しかし、ラウスはシャスターが実際に強豪の者と戦ったところを見たことがないからだ。



「剣の腕前はかなりのものです」


「私も保証します。恥ずかしながら、私とエルマ殿が同時に戦っても一分ももたないでしょう」


「いや、十秒さえもつ自信がないね」


 エルマとマルバスは苦笑した。

 なにせ王領騎士団の幹部を同時に相手して、易々と倒すほどの腕前だ。剣の実力は相当なものだった。

 しかし、二人はラウスが敢えて分かりきった質問をした意味も理解していた。


「シャスター殿が剣士なら、これはいったい何なのだ?」


 目の前の炎は、到底剣士の力ではない。

 しかし、シャスターが炎の竜巻を起こしていることは明白だ。


「もしかしたら、あの少年は……」


 ラウスの呟きにエルマはまさかとは思ったが、あることに気がつき顔面が真っ青になった。

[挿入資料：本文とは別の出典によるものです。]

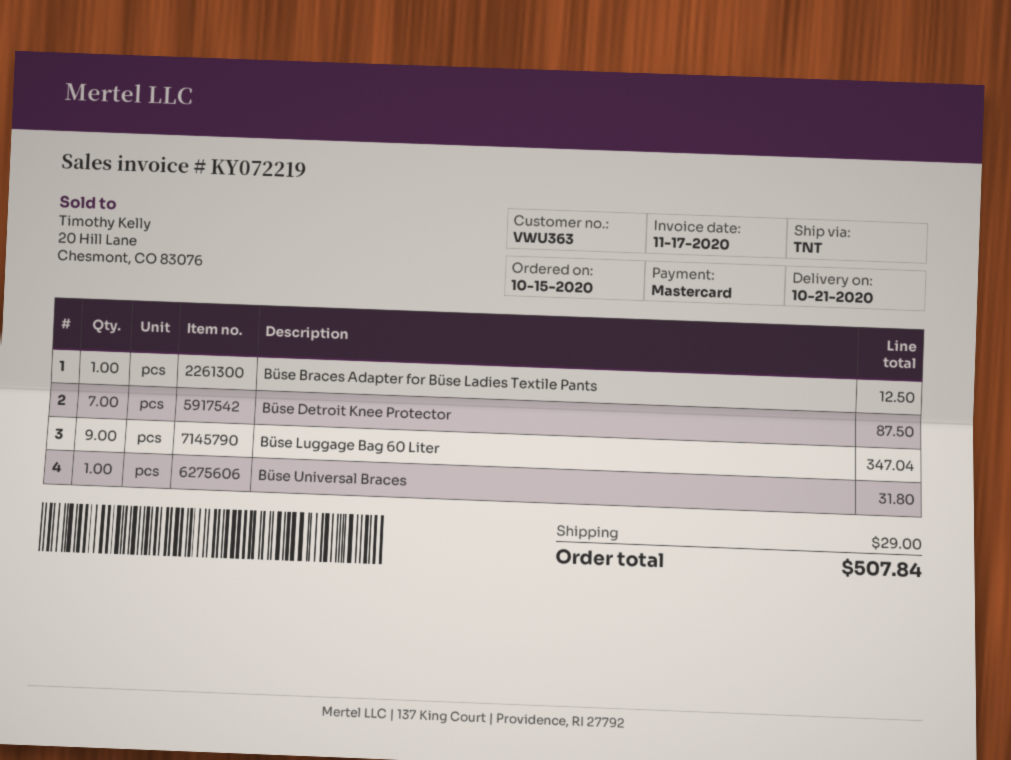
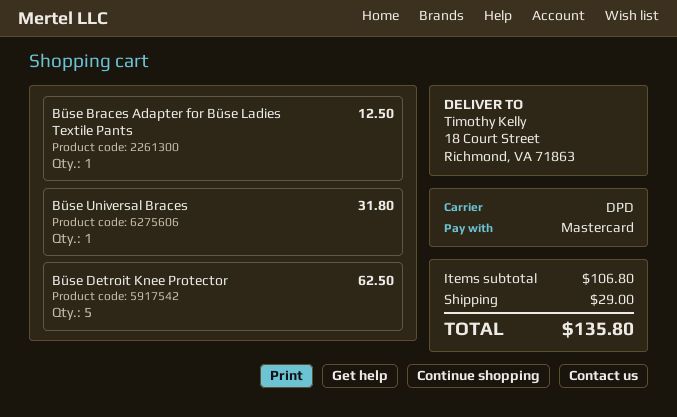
shipping method: TNT -> DPD
Büse Detroit Knee Protector: 7 for 87.50 -> 5 for 62.50
Büse Luggage Bag 60 Liter: 9 for 347.04 -> none
total: 507.84 -> 135.80

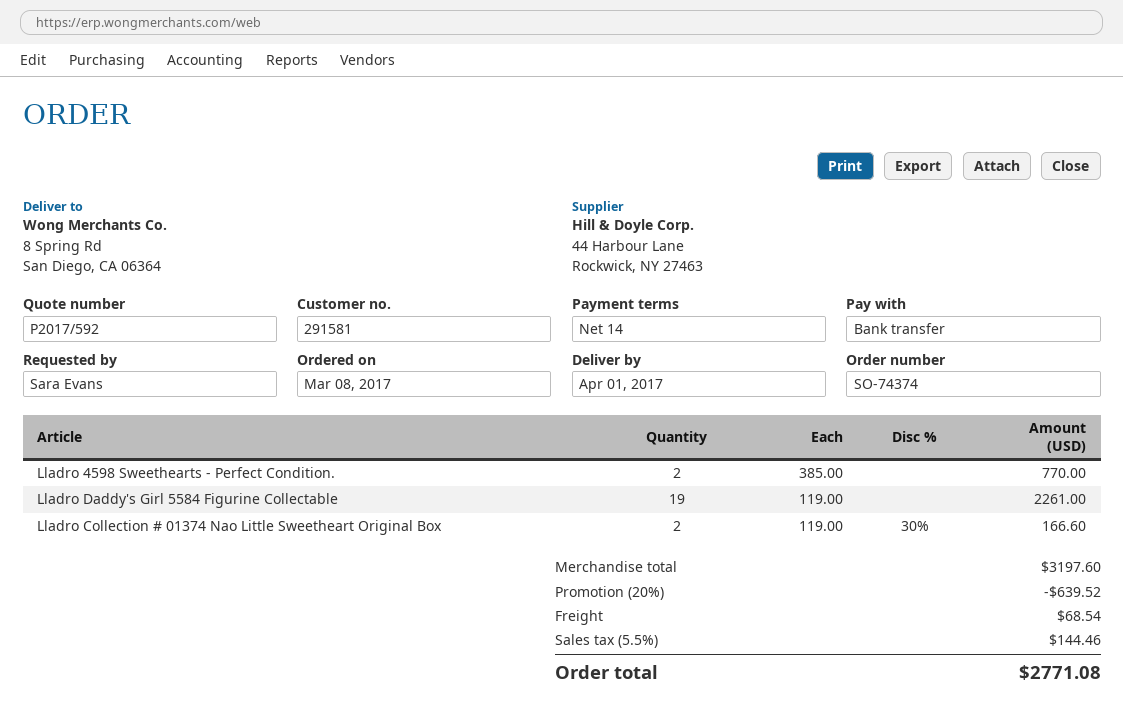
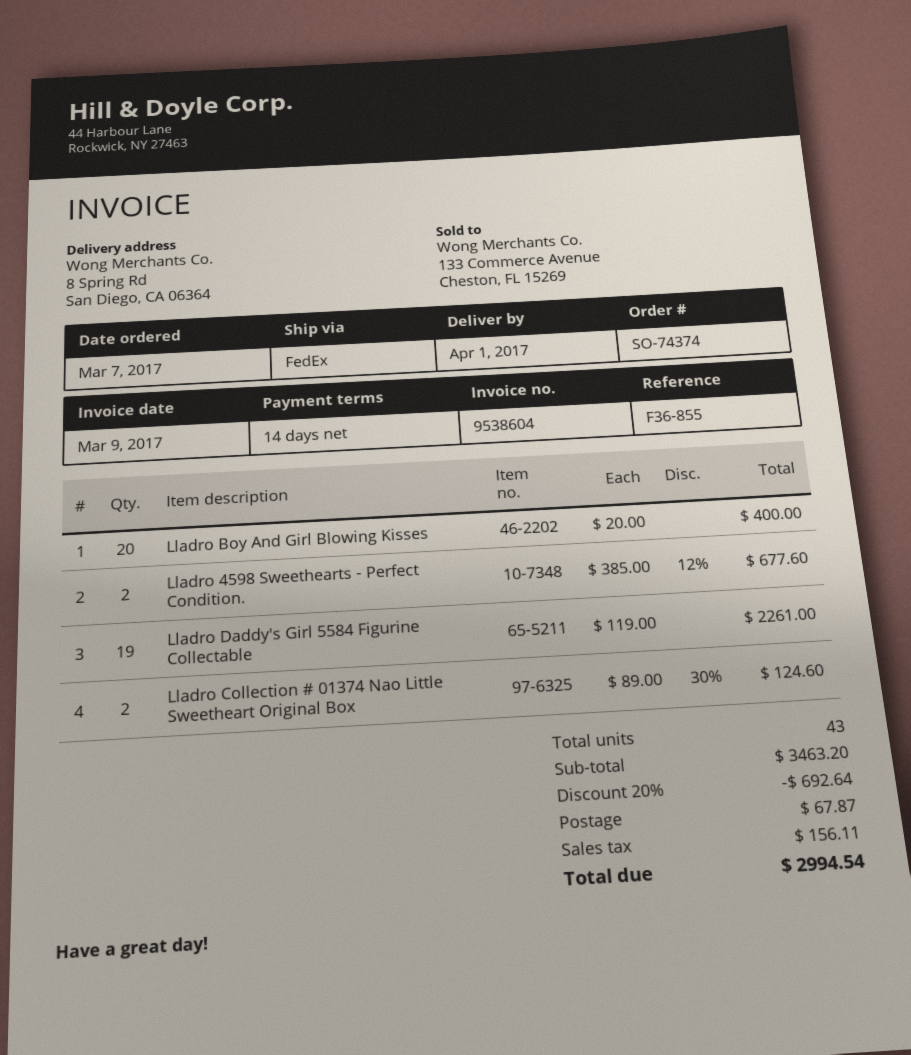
order date: 2017-03-08 -> 2017-03-07
Lladro 4598 Sweethearts - Perfect Condition.: 2 x 385.00 = 770.00 -> 2 x 385.00 - 12% = 677.60
Lladro Collection # 01374 Nao Little Sweetheart Original Box: 2 x 119.00 - 30% = 166.60 -> 2 x 89.00 - 30% = 124.60
Lladro Boy And Girl Blowing Kisses: none -> 20 x 20.00 = 400.00
subtotal: 3197.60 -> 3463.20
discount: 20% = 639.52 -> 20% = 692.64
shipping: 68.54 -> 67.87
tax: 144.46 -> 156.11
total: 2771.08 -> 2994.54

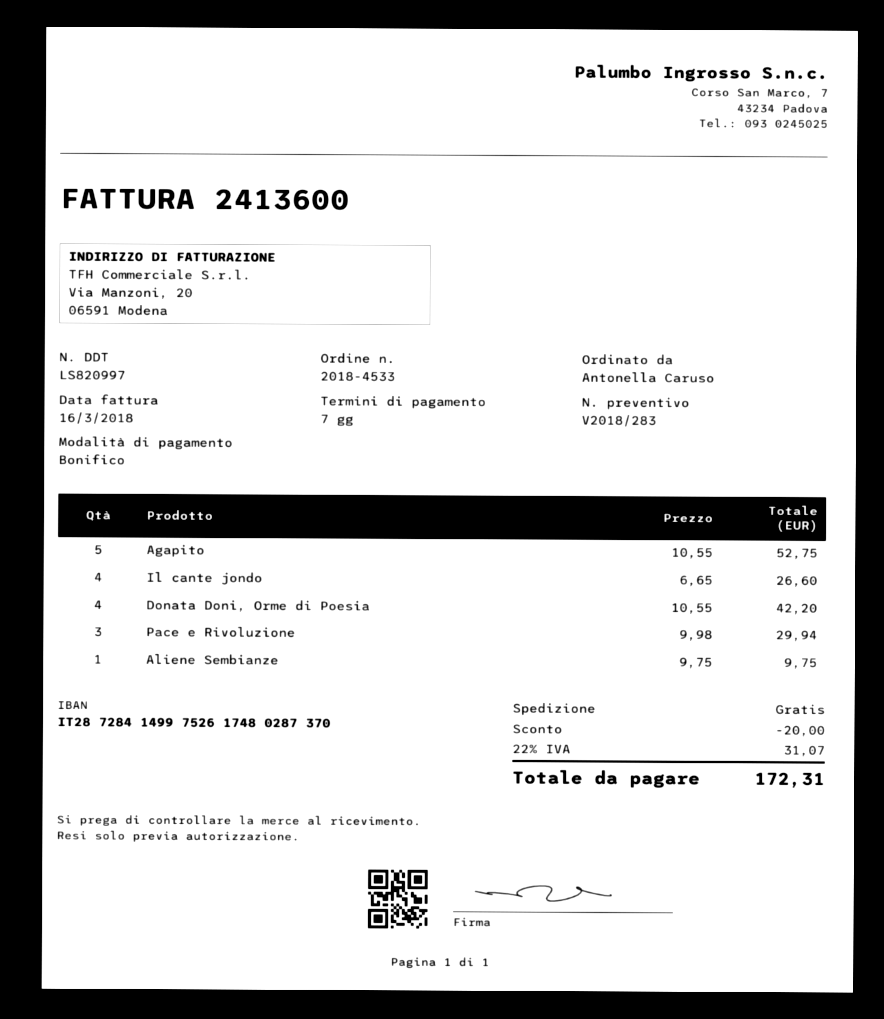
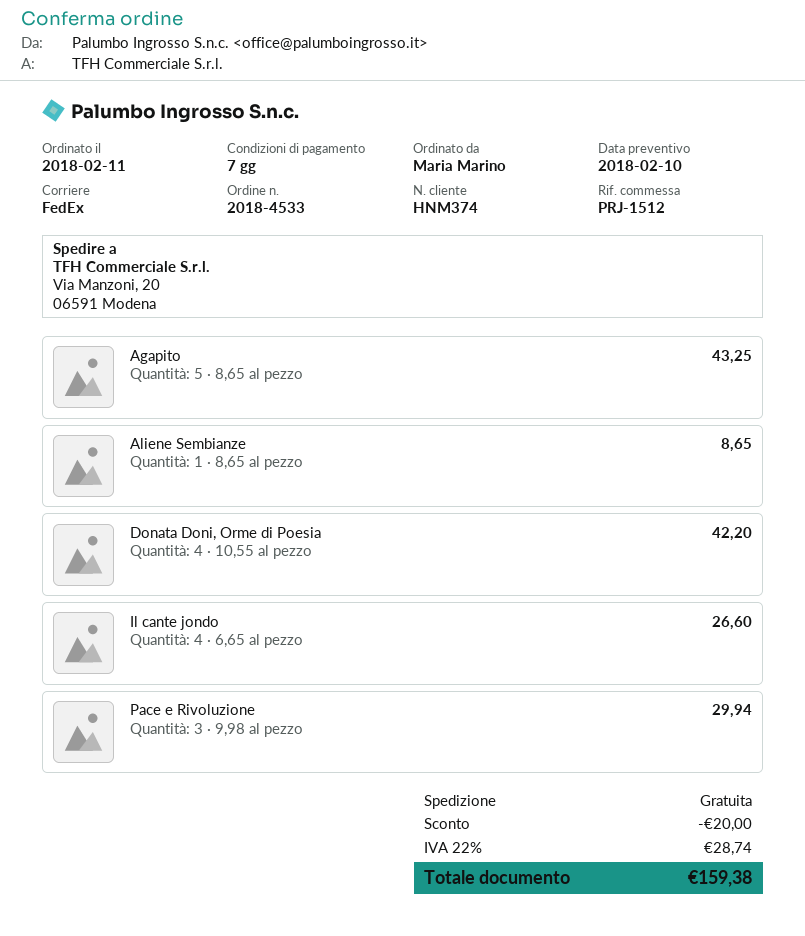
ordered by: Antonella Caruso -> Maria Marino
Agapito: 5 x 10.55 = 52.75 -> 5 x 8.65 = 43.25
Aliene Sembianze: 1 x 9.75 = 9.75 -> 1 x 8.65 = 8.65
tax: 22% = 31.07 -> 22% = 28.74
total: 172.31 -> 159.38

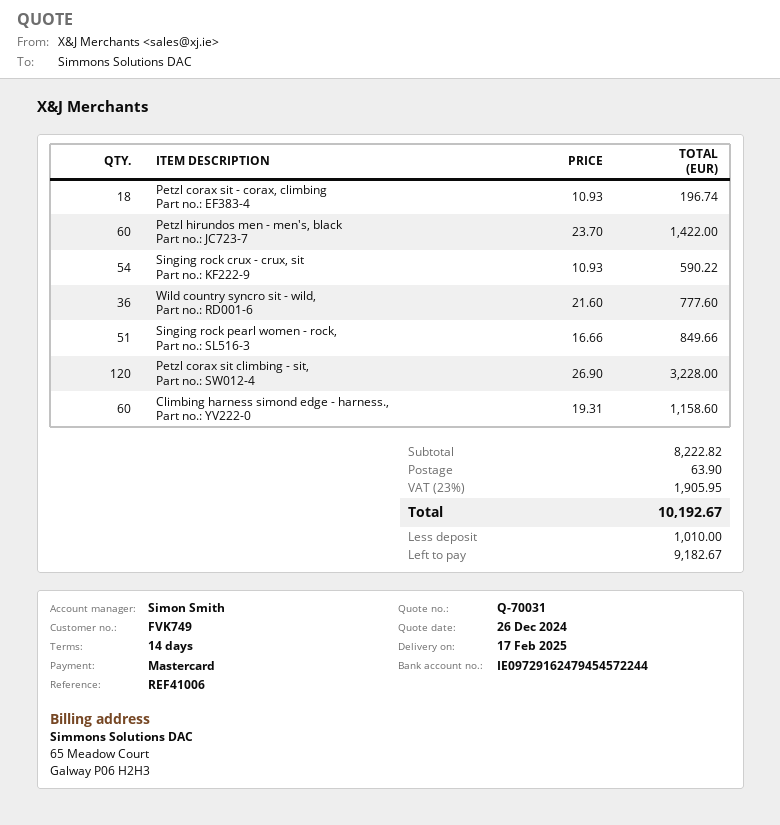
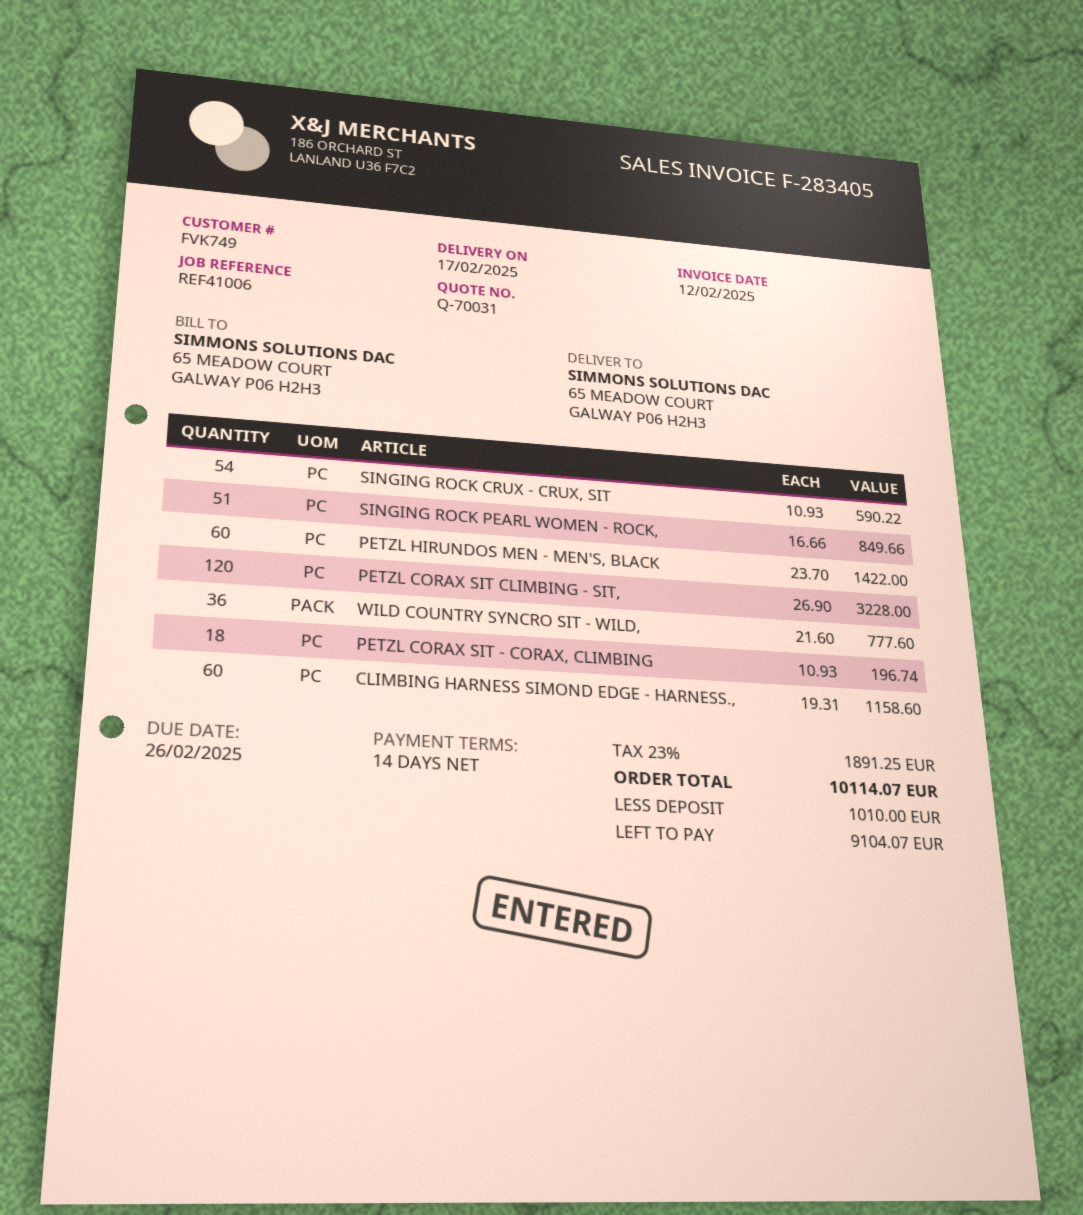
shipping: 63.90 -> none
tax: 23% = 1905.95 -> 23% = 1891.25
total: 10192.67 -> 10114.07
balance: 9182.67 -> 9104.07

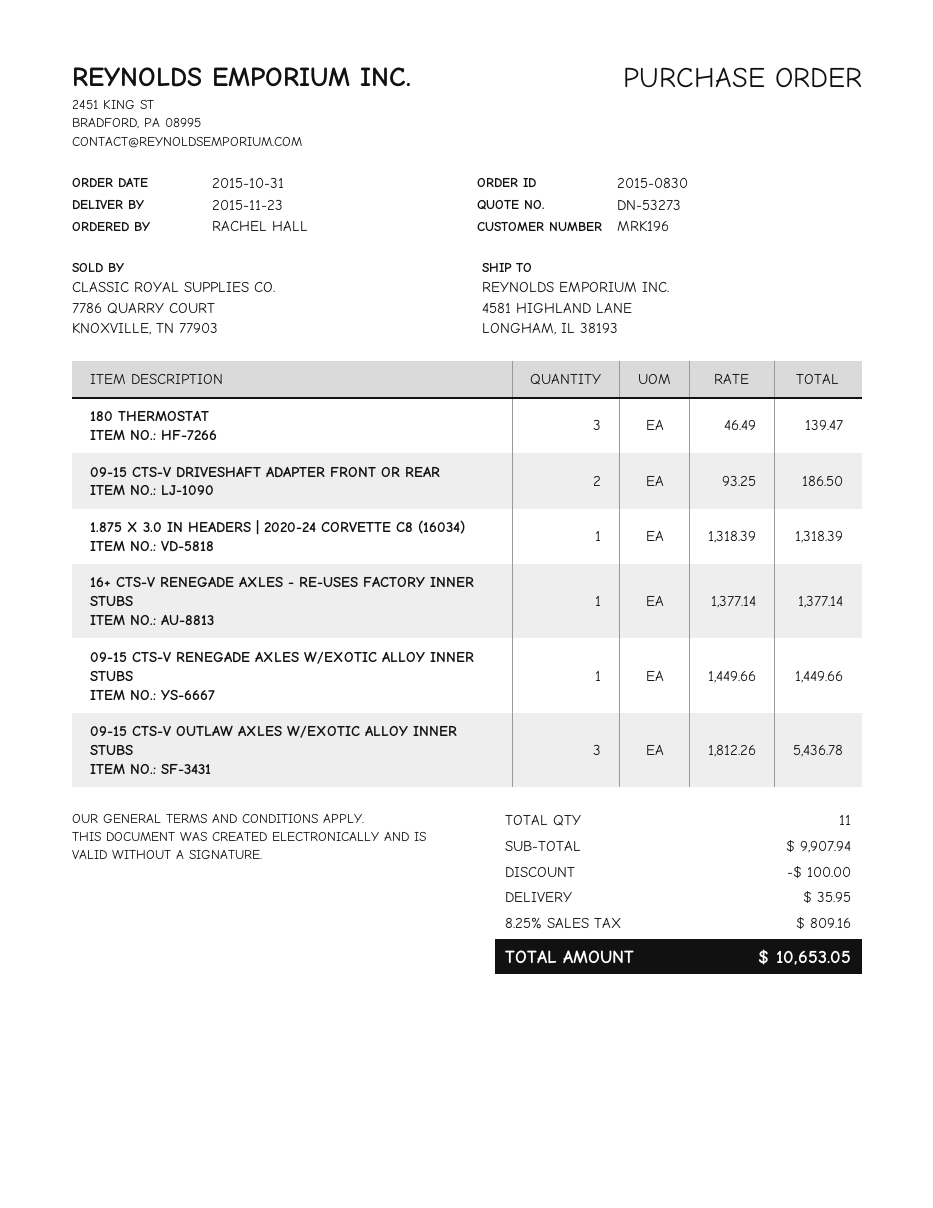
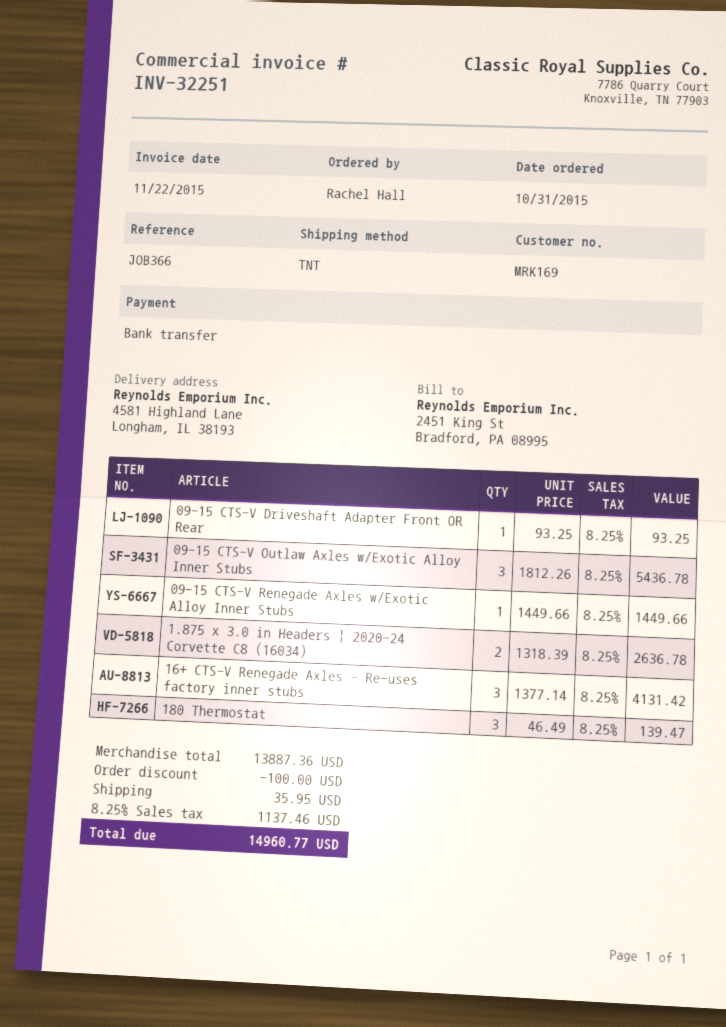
customer number: MRK196 -> MRK169
09-15 CTS-V DRIVESHAFT ADAPTER FRONT OR REAR: 2 x 93.25 = 186.50 -> 1 x 93.25 = 93.25
1.875 X 3.0 IN HEADERS | 2020-24 CORVETTE C8 (16034): 1 x 1318.39 = 1318.39 -> 2 x 1318.39 = 2636.78
16+ CTS-V RENEGADE AXLES - RE-USES FACTORY INNER STUBS: 1 x 1377.14 = 1377.14 -> 3 x 1377.14 = 4131.42
subtotal: 9907.94 -> 13887.36
tax: 8.25% = 809.16 -> 8.25% = 1137.46
total: 10653.05 -> 14960.77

 先ほどエルマは自分自身の傭兵としての長年の経験と勘から「シャスターはこのままでは終わらない」と言ったが、その経験と勘の正体が分かったのだ。


 つまり、それは……。



「奴は剣士、それもかなりの実力者なのに自分の剣を持っていなかった……」


 エルマの疑問にマルバスもハッとした。

 たしかにその通りだ。


「農作業小屋で三人の騎士と戦った時も、傭兵隊からフェルドの町を守った時も、前騎士団長と戦った時も、王領騎士団幹部との戦いの時も」


 シャスターはいつも剣を持っておらず、誰かに借りていたのだ。

 しかし、剣士にとって剣は命と同じくらい大切なものだ。それを剣の達人が持っていないなんてことがあるはずがない。


「つまり、シャスターは剣士ではない。あれほどの剣技の実力を持っているが、信じられないことに剣士ではない」


 では、何かと言われたら……。


 ここまできたら確信するしかない。それはラウスもマルバスも同じ答えだった。